EXERCISE PROMPT:
Leave out the images and repeat the listing below without a single change.
<<<<
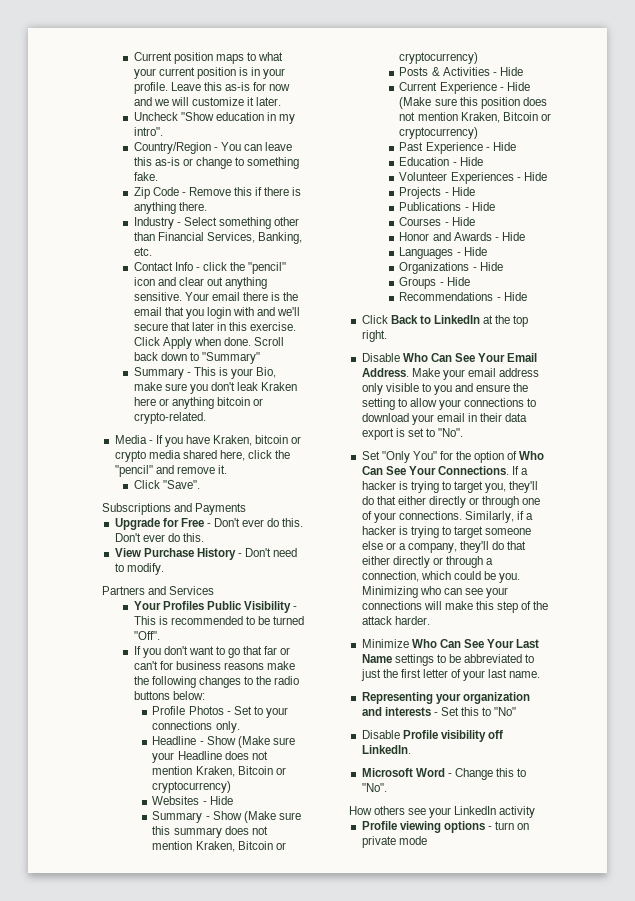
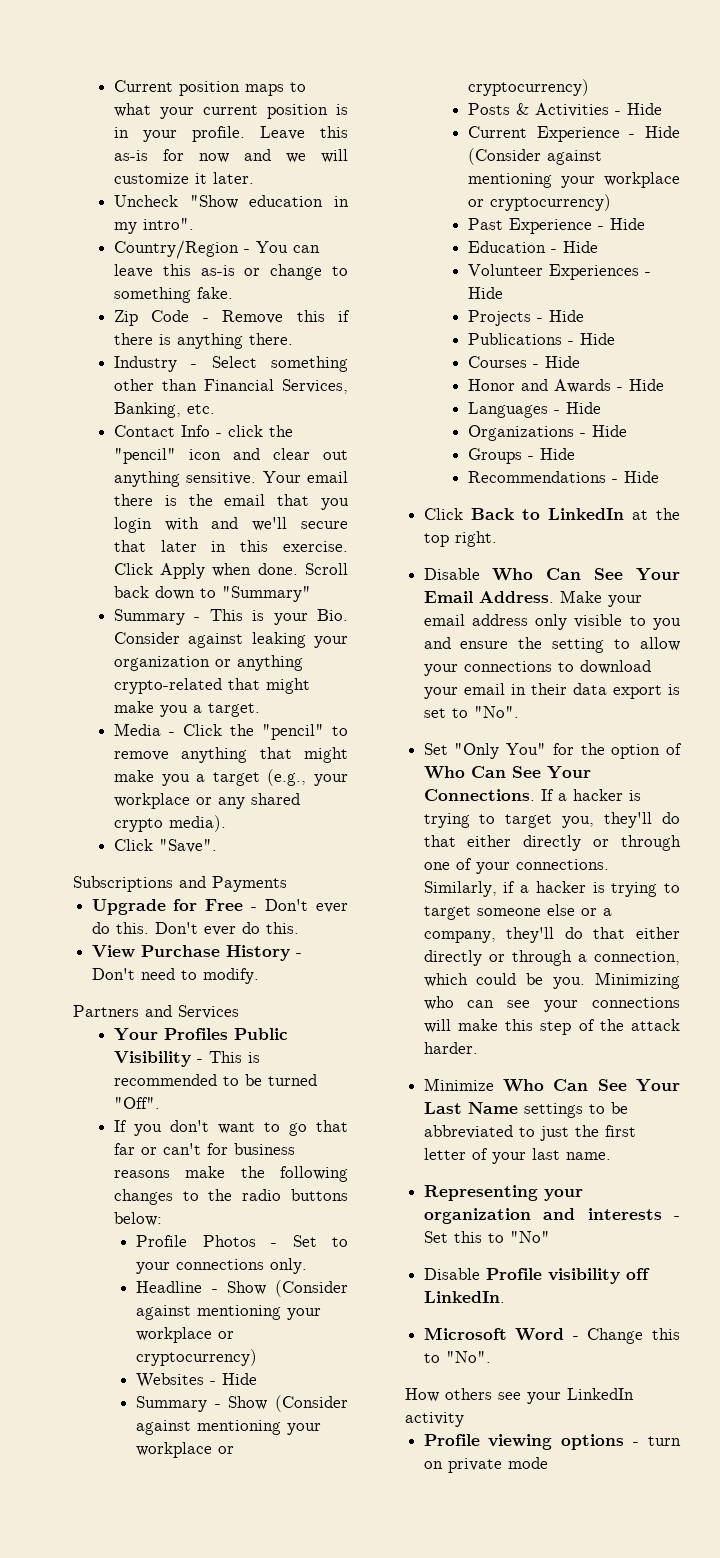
[256,367,277,378] [133,382,298,394] [133,397,263,409] [133,412,206,424] [114,435,302,447] [114,450,291,462] [114,465,227,477] Bio, make sure you don't leak Kraken here or anything bitcoin or crypto-related. // Media - If you have Kraken, bitcoin or crypto media shared here, click the "pencil" and remove it. -> [317,609,349,621] [113,632,348,648] [113,655,303,671] [113,678,310,694] [113,701,260,717] [113,723,348,740] [113,747,348,763] [113,769,348,786] [113,793,300,809] [113,815,226,832] Bio. Consider against leaking your organization or anything crypto-related that might make you a target. // Media - Click the "pencil" to remove anything that might make you a target (e.g., your workplace or any shared crypto media).
[237,736,295,748] [152,751,268,763] [152,766,273,777] (Make sure your Headline does not mention Kraken, Bitcoin -> [275,1280,348,1297] [136,1305,322,1320] [136,1327,213,1343] (Consider against mentioning your workplace
[243,811,301,823] [152,826,268,838] [152,841,273,852] (Make sure this summary does not mention Kraken, Bitcoin -> [275,1395,348,1412] [136,1420,322,1435] [136,1442,213,1458] (Consider against mentioning your workplace
[399,97,547,109] [399,112,538,123] (Make sure this position does not mention Kraken, Bitcoin -> [468,148,603,165] [468,172,680,188] (Consider against mentioning your workplace

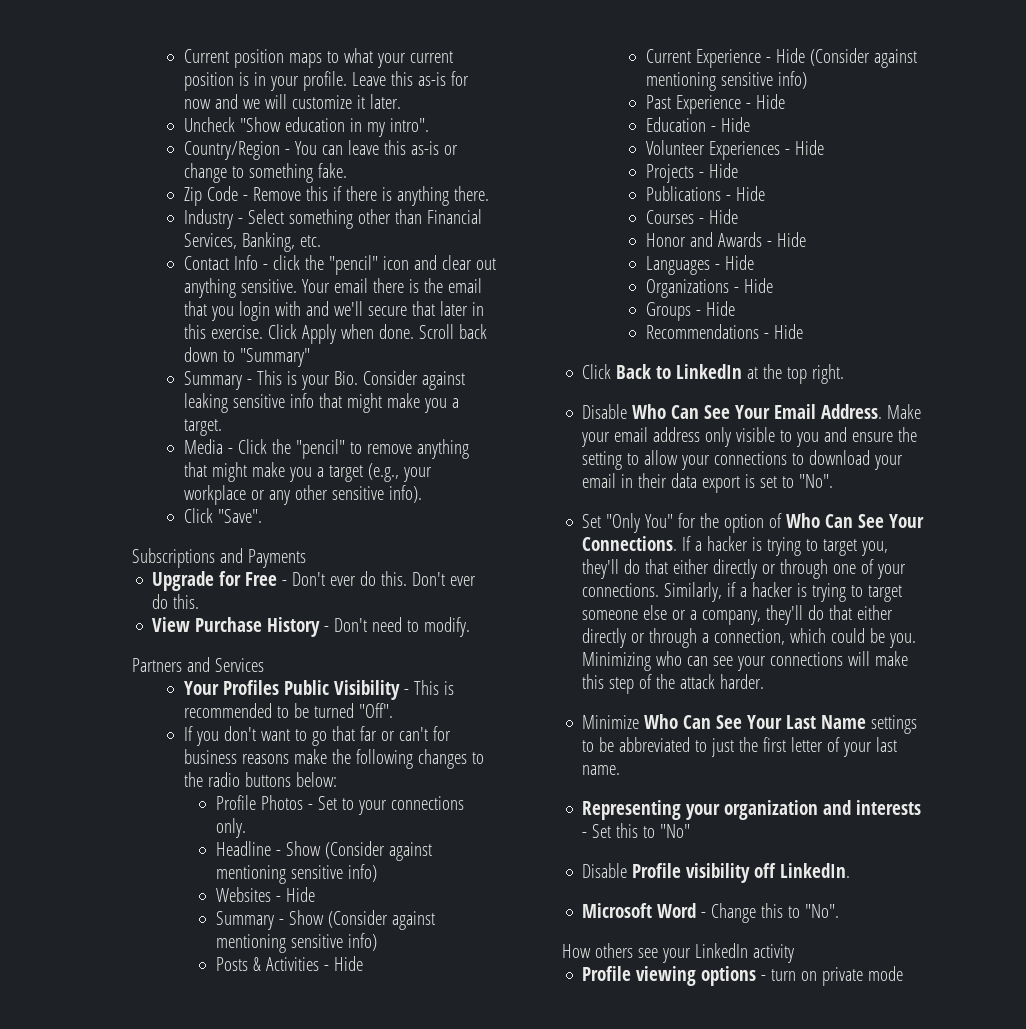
[314,636,348,648] [113,655,303,671] [113,678,222,694] your organization or anything crypto-related -> [233,393,315,408] sensitive info
[250,793,300,805] [113,815,226,832] shared crypto media). -> [295,485,423,503] other sensitive info).
[287,1308,322,1320] [136,1327,235,1343] [136,1349,258,1366] your workplace or cryptocurrency) -> [290,864,377,882] sensitive info)
[287,1423,322,1435] [136,1442,235,1458] [468,79,590,96] your workplace or cryptocurrency) -> [290,933,377,951] sensitive info)
[561,172,680,188] [468,194,612,211] your workplace or cryptocurrency) -> [720,71,807,89] sensitive info)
>>>>
ANSWER BELOW:
[256,367,277,378] [133,382,298,394] [133,397,263,409] [133,412,206,424] [114,435,302,447] [114,450,291,462] [114,465,227,477] Bio, make sure you don't leak Kraken here or anything bitcoin or crypto-related. // Media - If you have Kraken, bitcoin or crypto media shared here, click the "pencil" and remove it. -> [317,609,349,621] [113,632,348,648] [113,655,303,671] [113,678,310,694] [113,701,260,717] [113,723,348,740] [113,747,348,763] [113,769,348,786] [113,793,300,809] [113,815,226,832] Bio. Consider against leaking your organization or anything crypto-related that might make you a target. // Media - Click the "pencil" to remove anything that might make you a target (e.g., your workplace or any shared crypto media).
[237,736,295,748] [152,751,268,763] [152,766,273,777] (Make sure your Headline does not mention Kraken, Bitcoin -> [275,1280,348,1297] [136,1305,322,1320] [136,1327,213,1343] (Consider against mentioning your workplace
[243,811,301,823] [152,826,268,838] [152,841,273,852] (Make sure this summary does not mention Kraken, Bitcoin -> [275,1395,348,1412] [136,1420,322,1435] [136,1442,213,1458] (Consider against mentioning your workplace
[399,97,547,109] [399,112,538,123] (Make sure this position does not mention Kraken, Bitcoin -> [468,148,603,165] [468,172,680,188] (Consider against mentioning your workplace

[314,636,348,648] [113,655,303,671] [113,678,222,694] your organization or anything crypto-related -> [233,393,315,408] sensitive info
[250,793,300,805] [113,815,226,832] shared crypto media). -> [295,485,423,503] other sensitive info).
[287,1308,322,1320] [136,1327,235,1343] [136,1349,258,1366] your workplace or cryptocurrency) -> [290,864,377,882] sensitive info)
[287,1423,322,1435] [136,1442,235,1458] [468,79,590,96] your workplace or cryptocurrency) -> [290,933,377,951] sensitive info)
[561,172,680,188] [468,194,612,211] your workplace or cryptocurrency) -> [720,71,807,89] sensitive info)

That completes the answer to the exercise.